[Input data]
○ ○ ○ ○ ○ ○ ○

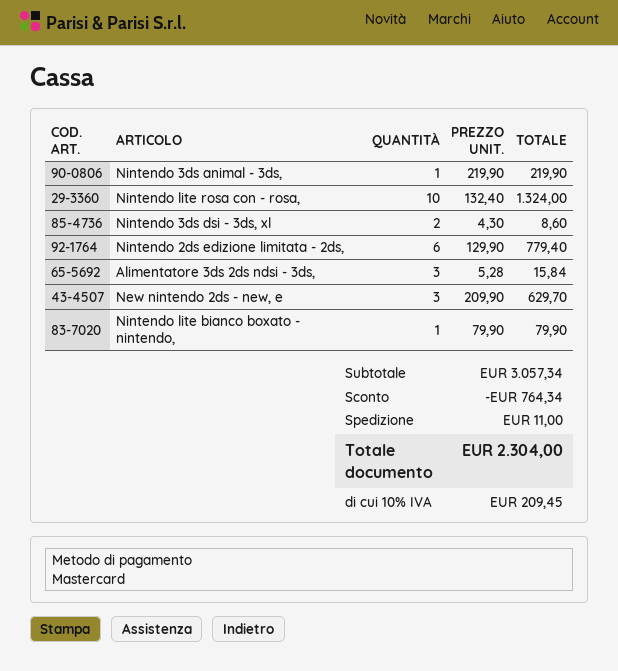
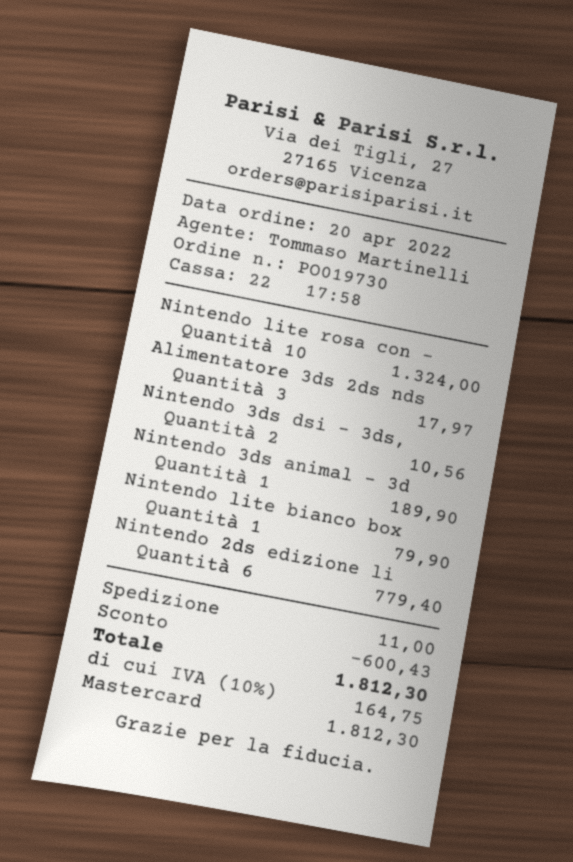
Nintendo 3ds animal - 3ds,: 1 for 219.90 -> 1 for 189.90
Nintendo 3ds dsi - 3ds, xl: 2 for 8.60 -> 2 for 10.56
Alimentatore 3ds 2ds ndsi - 3ds,: 3 for 15.84 -> 3 for 17.97
New nintendo 2ds - new, e: 3 for 629.70 -> none
discount: 764.34 -> 600.43
tax: 10% = 209.45 -> 10% = 164.75
total: 2304.00 -> 1812.30

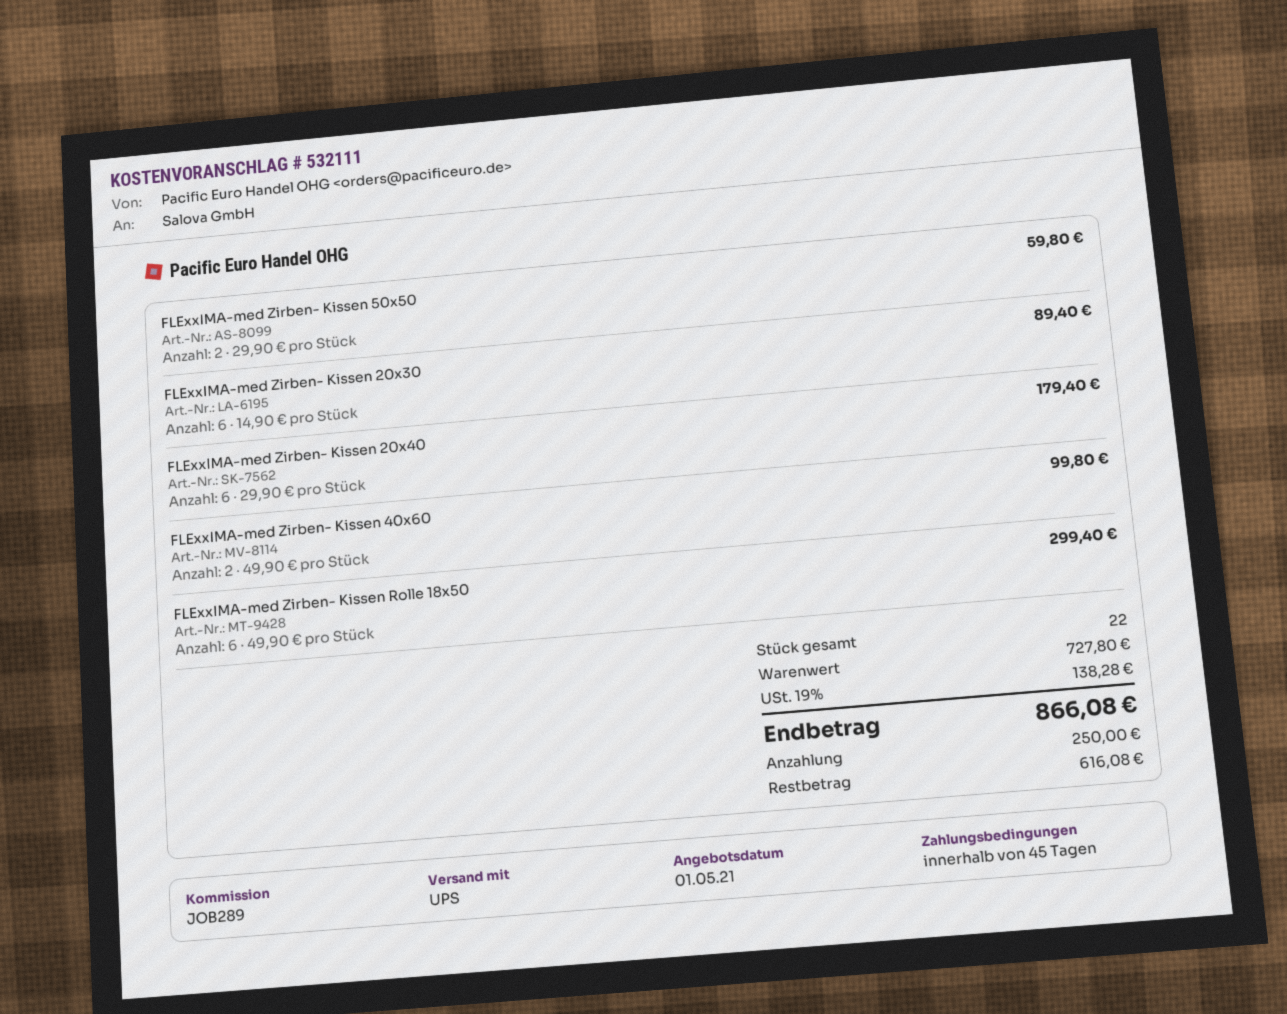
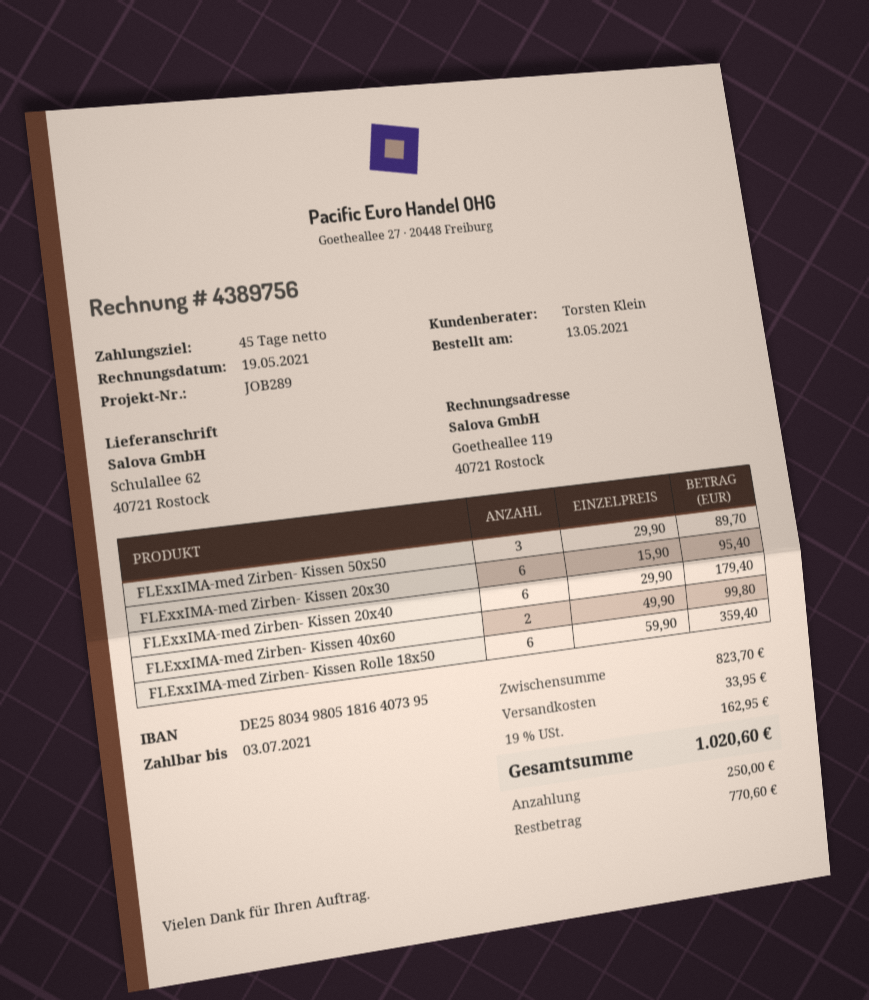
FLExxIMA-med Zirben- Kissen 50x50: 2 x 29.90 = 59.80 -> 3 x 29.90 = 89.70
FLExxIMA-med Zirben- Kissen 20x30: 6 x 14.90 = 89.40 -> 6 x 15.90 = 95.40
FLExxIMA-med Zirben- Kissen Rolle 18x50: 6 x 49.90 = 299.40 -> 6 x 59.90 = 359.40
subtotal: 727.80 -> 823.70
shipping: none -> 33.95
tax: 19% = 138.28 -> 19% = 162.95
total: 866.08 -> 1020.60
balance: 616.08 -> 770.60

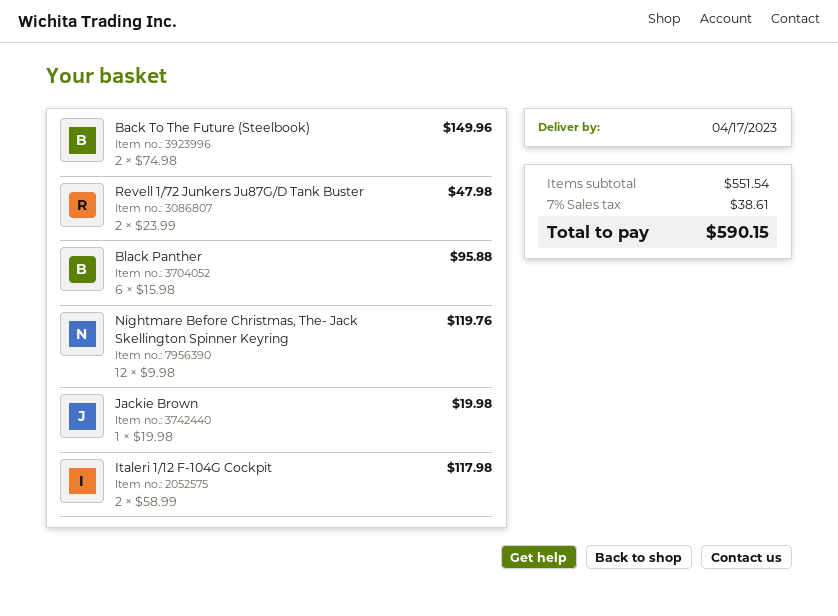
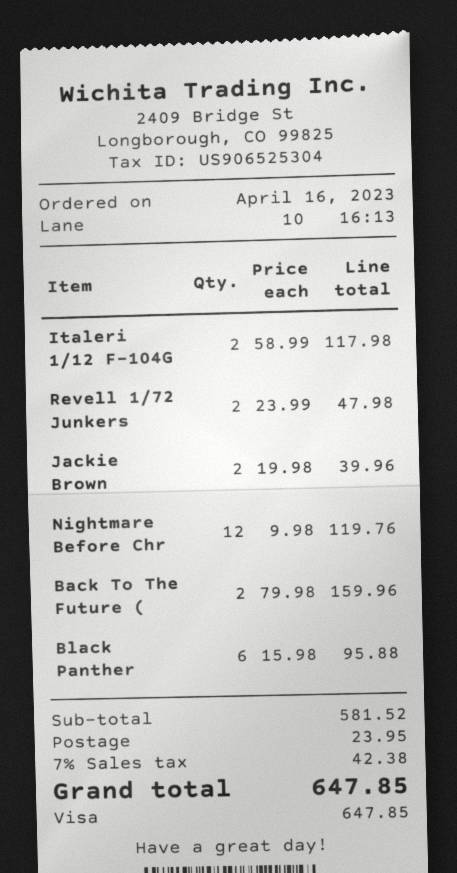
Back To The Future (Steelbook): 2 x 74.98 = 149.96 -> 2 x 79.98 = 159.96
Jackie Brown: 1 x 19.98 = 19.98 -> 2 x 19.98 = 39.96
subtotal: 551.54 -> 581.52
shipping: none -> 23.95
tax: 7% = 38.61 -> 7% = 42.38
total: 590.15 -> 647.85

○ ○ ○ ○ ○ ○ ○

[Assigned task] The exact lines from the one containing "Alimentatore 3ds 2ds" through the end of the data are to be copied, with both ends kept and pictures left out.

[Completed exercise]
Alimentatore 3ds 2ds ndsi - 3ds,: 3 for 15.84 -> 3 for 17.97
New nintendo 2ds - new, e: 3 for 629.70 -> none
discount: 764.34 -> 600.43
tax: 10% = 209.45 -> 10% = 164.75
total: 2304.00 -> 1812.30

FLExxIMA-med Zirben- Kissen 50x50: 2 x 29.90 = 59.80 -> 3 x 29.90 = 89.70
FLExxIMA-med Zirben- Kissen 20x30: 6 x 14.90 = 89.40 -> 6 x 15.90 = 95.40
FLExxIMA-med Zirben- Kissen Rolle 18x50: 6 x 49.90 = 299.40 -> 6 x 59.90 = 359.40
subtotal: 727.80 -> 823.70
shipping: none -> 33.95
tax: 19% = 138.28 -> 19% = 162.95
total: 866.08 -> 1020.60
balance: 616.08 -> 770.60

Back To The Future (Steelbook): 2 x 74.98 = 149.96 -> 2 x 79.98 = 159.96
Jackie Brown: 1 x 19.98 = 19.98 -> 2 x 19.98 = 39.96
subtotal: 551.54 -> 581.52
shipping: none -> 23.95
tax: 7% = 38.61 -> 7% = 42.38
total: 590.15 -> 647.85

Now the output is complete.